The building was swept by bomb-sniffing dogs because of threatening statements made by the former NBC producer.
Anna Conkey, 31, was charged with three counts of making criminal threats, one count of attempting to make a threat, child abuse, interfering with an officer, possessing a gun in a school zone, making a false bomb report and misdemeanor interfering with a religious service.
Her semi-automatic pistol was not loaded, but police found ammunition at her home later, Deputy District Attorney Matthew Greco said.
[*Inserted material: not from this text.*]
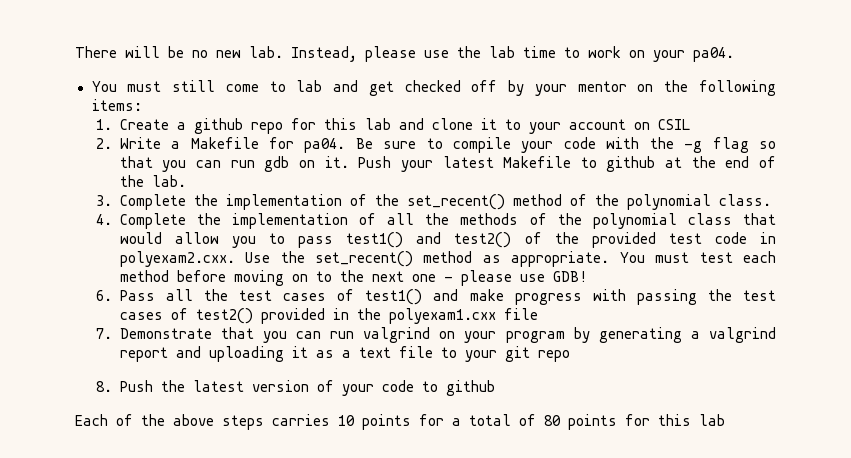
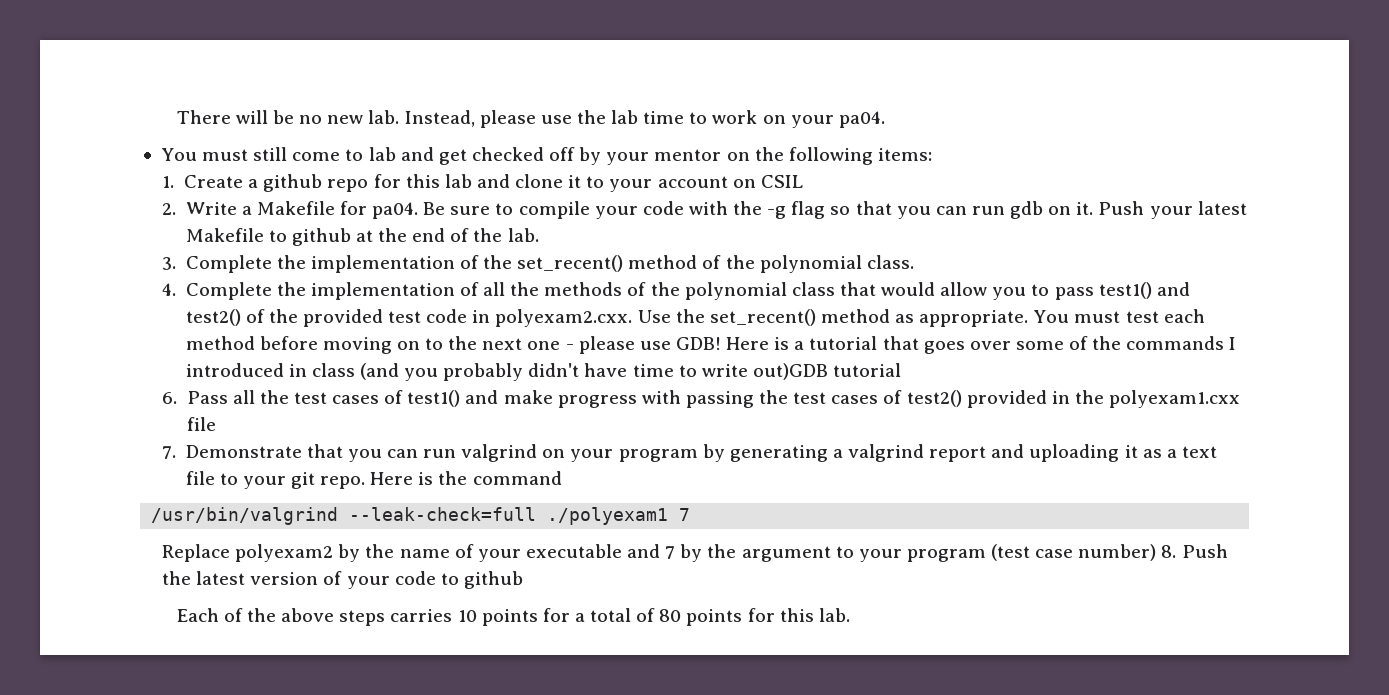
(588, 276) none -> [726,336,1237,354] [185,363,902,381] Here is a tutorial that goes over some of the commands I introduced in class (and you probably didn't have time to write out)GDB tutorial
[537,350,570,362] repo // -> [320,471,562,489] [151,507,691,525] [162,544,1157,562] repo. Here is the command // /usr/bin/valgrind --leak-check=full ./polyexam1 7 // Replace polyexam2 by the name of your executable and 7 by the argument to your program (test case number)
[699,414,725,426] lab -> [818,608,850,622] lab.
He said Conkey, who spent six years as a Navy mass communication specialist before attending San Diego State University, faces more than 23 years in state prison if convicted of all charges.
Her husband, Zach Conkey, currently serves in the Navy and is on deployment on the East Coast.
After leaving the Conkey, went on to work as a freelance journalist.a blogger and former NBC 7 news employee who has had commentaries published in the San Diego Union-Tribune.
San Diego Superior Court Judge Joseph Brannigan set Conkey’s bail at $1 million and issued protective orders to keep her away from the church, its pastor and her two children, at Greco’s request.
“It’s clear that mental issues will play a role in this case,” the prosecutor said out of court, noting that it will be up to her attorney whether to request a mental competency hearing or possibly plead insanity as a defense.
In the days leading up to the incident, Conkey posted a series of videos on YouTube under the name “HeavenlyFrequency,” as well as on her Facebook account, where she discussed religious theories. Family members stated to NBC San Diego that the videos were a cause for concern.
“I’ve been experiencing the rapture since January 12th,” Conkey said in video posted on the YouTube channel just hours before the incident. “I defeat Satan, and Satan is the adversary.”
San Diego police said that shortly before noon on Sunday, Conkey walked onto the stage of Church TsidKenu, which holds services at Mt. Everest Academy, and waved around a gun with one hand while holding her 10-month-old baby with the other hand.
Greco said Conkey, who has attended the non-denominational church, told the congregants “they were all going to die” and threatened to blow up the building. She is alleged to have aimed the gun at her child’s head and at the congregation. While the church’s founding pastor, Brother Ben Wisan, got most of the 100 congregants out of the building, several stayed behind and tried to talk to Conkey, Wisan said in an interview.
They ended up tackling and disarming her, and taking away her baby, shortly before officers got there.
The church members released her and gave the pistol to an officer, but Conkey lunged at him to get the gun away, Greco said. She was subdued after a short scuffle.
The church name is taken from the Old Testament as a name for God, Jehovah tsidkenu, or “Lord of righteousness,” according to several online Bible dictionaries.
He said that right before the incident, Conkey sent a written statement involving the church to “a former employer” and called 911 to report that a woman with a bomb was at the Clairemont school grounds. There was no bomb at the academy, or at Conkey’s home or vehicle, the prosecutor said.
David Miller, a Navy man, said he was one of several people who stayed in the church to try defusing the situation safely. Miller told OnScene TV the woman was making “crazy comments” about teaching people how to suffer and that there was a need for people to become martyrs.
Greco said the criminal threats charges against Conkey involve the pastor and two unnamed church victims. The attempted threat involved members of the congregation who may not have clearly heard her death threats.